** INFORMATION SUPPLIED follows **

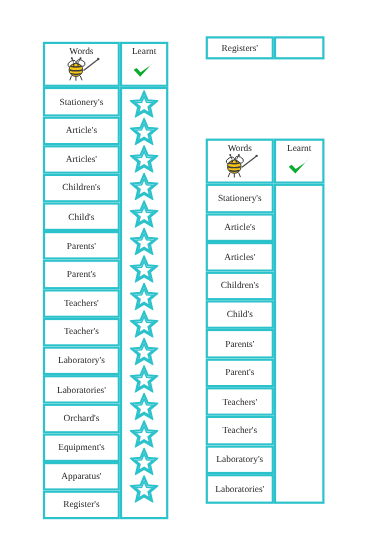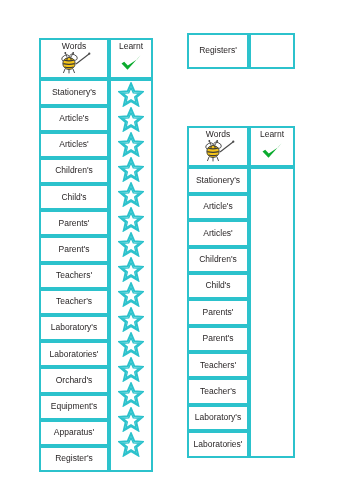--- a/index.html
+++ b/index.html
@@ -21,6 +21,7 @@
     border-collapse: separate;
     border-spacing: 0;
     background: #ffffff;
+    font-family: Liberation Serif, serif;
   }
 
   .cell {

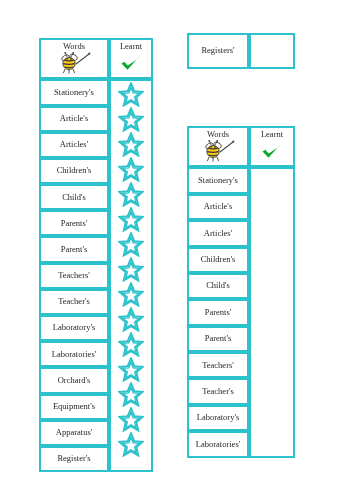--- a/index.html
+++ b/index.html
@@ -96,7 +96,7 @@
 
   
   #table-registers { left: 187px; top: 33px; }
-  #table-registers .cell { width: 62px; height: 36px; }
+  #table-registers .cell { width: 62px; height: 21px; }
   #table-registers .cell.blank { width: 46px; }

** End of INFORMATION SUPPLIED **

TASK:
What the answer should hold is an exact copy of each line from the one containing "187px; top: 33px;" to the final line of the listing above.

SOLUTION BELOW:
   #table-registers { left: 187px; top: 33px; }
-  #table-registers .cell { width: 62px; height: 36px; }
+  #table-registers .cell { width: 62px; height: 21px; }
   #table-registers .cell.blank { width: 46px; }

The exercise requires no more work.